Siemens/Alstom : prolongation et fin du suspense
Analyse de Mediarail.be - Technicien
signalisation et observateur ferroviaire
(English version can be read here)
29/04/2014
Le énième Monopoly planétaire dans lequel l’industrie ferroviaire a été aspirée – à son insu – depuis le vendredi 25 avril, est finalement prolongé
pour quelques semaines, selon Le Monde.
Bien qu’un rapprochement Siemens-Alstom soit épisodiquement évoqué pour
certains marchés, notamment la grande vitesse mondiale, on pouvait douter que
les ennemis historiques d’hier deviennent frères demain, en dépit des logiques
du business qui peuvent parfois bousculer les meilleures certitudes…
(photo de mattingham via Flickr CC BY-NC-ND 2.0) |
Un TGV Duplex qui ne se vend pas, un AGV cantonné à 30 exemplaires chez
le privé italien NTV-Italo et qui n’intéresse pas la SNCF, une locomotive Prima
II que l’on voit très rarement hors de l’Hexagone (davantage au Maroc…), les
produits ferroviaires d’Alstom ont beaucoup de mal à s’intégrer dans la
mondialisation, les métros, trams et produits de service faisant heureusement
exception. Ce graphique issu de la grande maison est éloquent : les
meilleurs revenus proviennent, et proviendront, des infrastructures et services
(en rose-rouge), les trains étant largement minoritaires (en gris).
En face, Siemens vend ses ICE III de l’Espagne à la Chine en passant par
la Russie.
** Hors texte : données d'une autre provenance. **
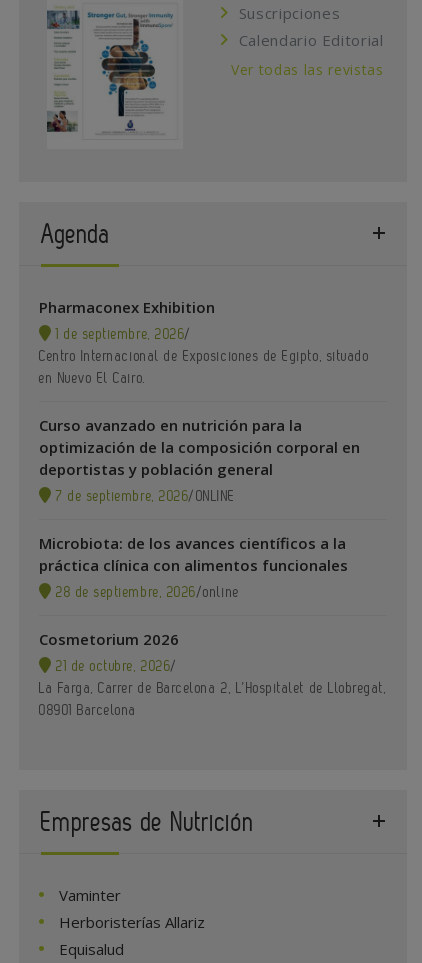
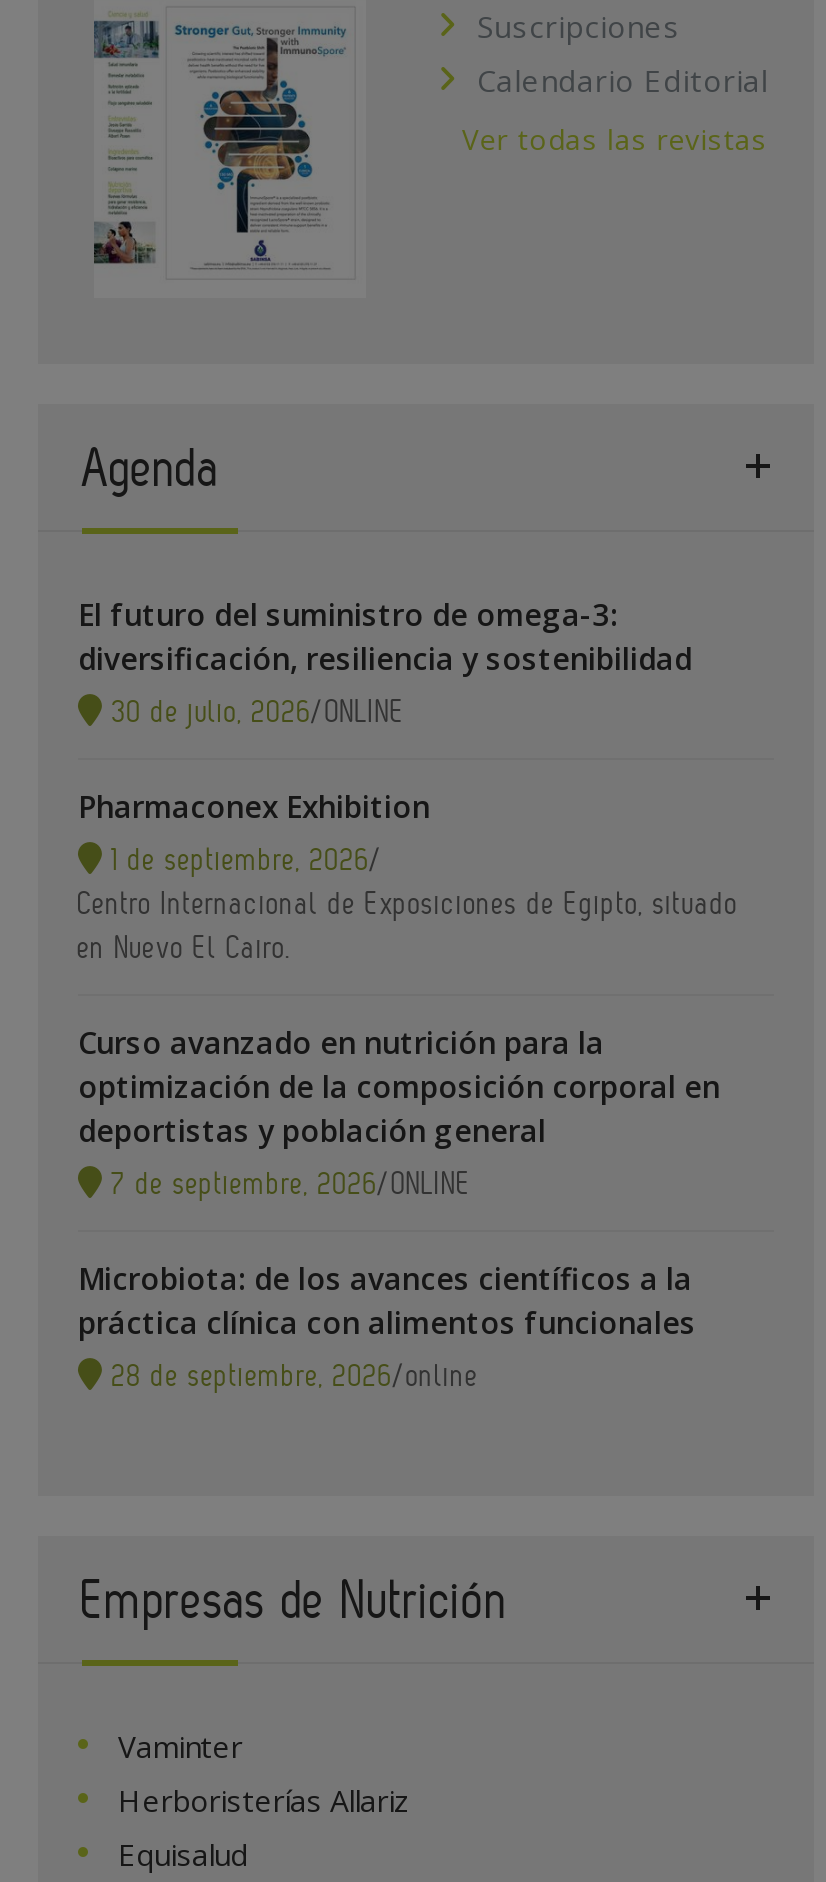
none -> [78,593,692,729] El futuro del suministro de omega-3: | diversificación, resiliencia y sostenibilidad | 30 de julio, 2026/ONLINE
moved [39,297,369,601] -> [78,785,739,1393]: Pharmaconex Exhibition | 1 de septiembre, 2026/ | Centro Internacional de Exposiciones de Egipto, situado | ... | práctica clínica con alimentos funcionales | 28 de septiembre, 2026/online
[39,629,386,719] Cosmetorium 2026 | 21 de octubre, 2026/ | La Farga, Carrer de Barcelona 2, L’Hospitalet de Llobregat, | 08901 Barcelona -> none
Sa dernière création, le Velaro, a certes des problèmes de mise en
route et des retards inquiétants, mais ce sont surtout les certifications
nationales qui font la pluie et le beau temps et qui créent beaucoup
d’incertitudes, dénoncées de longue date. Côté locomotives, le
programme « Vectron » du géant bavarois semble prometteur et les
commandes affluent à bonne cadence. On ne joue donc pas dans la même cour ni
avec la même vision.
Comme toujours, ces petits jeux entre amis ont des justifications
fondées. Ainsi, GE dispose de près de 60 milliards € de liquidités qu’elle
cherche à placer en Europe pour échapper aux 35% d’imposition en cas de
rapatriement aux Etats-Unis. Et la complémentarité industrielle GE-Alstom
apparait plus clairement en matière d’équipements. Doté d'une part de marché réduite
sur le segment des centrales à gaz ou pétrole (2,9% en 2013), Alstom voit d'un
bon œil une alliance avec GE, qui bénéficie d'un leadership écrasant (48% du
marché).
(par StefoF via Flickr CC BY-NC-SA 2.0) |
On retiendra de tout cela le business très caractéristique du
« made in France ». Les
équipes d'Arnaud Montebourg et l'Agence des participations de l'État planchaient
depuis longtemps sur l'avenir d'Alstom, alors que l’Etat n’y est plus
actionnaire suite aux 21 % cédés en 2006 à Martin Bouygues (exceptés les 0,99 %
de la Caisse des dépôts). Le dernier acte GE/Siemens/Alstom a vu l’Etat
« s’inviter » de force dans le débat, et même à jouer les arbitre au
plus haut niveau. Pour la planète finance, c’est « un retour à la France de l'après-guerre », comme l’estimait
le Wall Street Journal, rapporté
par le Hunffington Post, qui a encore
en mémoire l'interventionnisme de Montebourg lorsque Yahoo a voulu racheter Dailymotion.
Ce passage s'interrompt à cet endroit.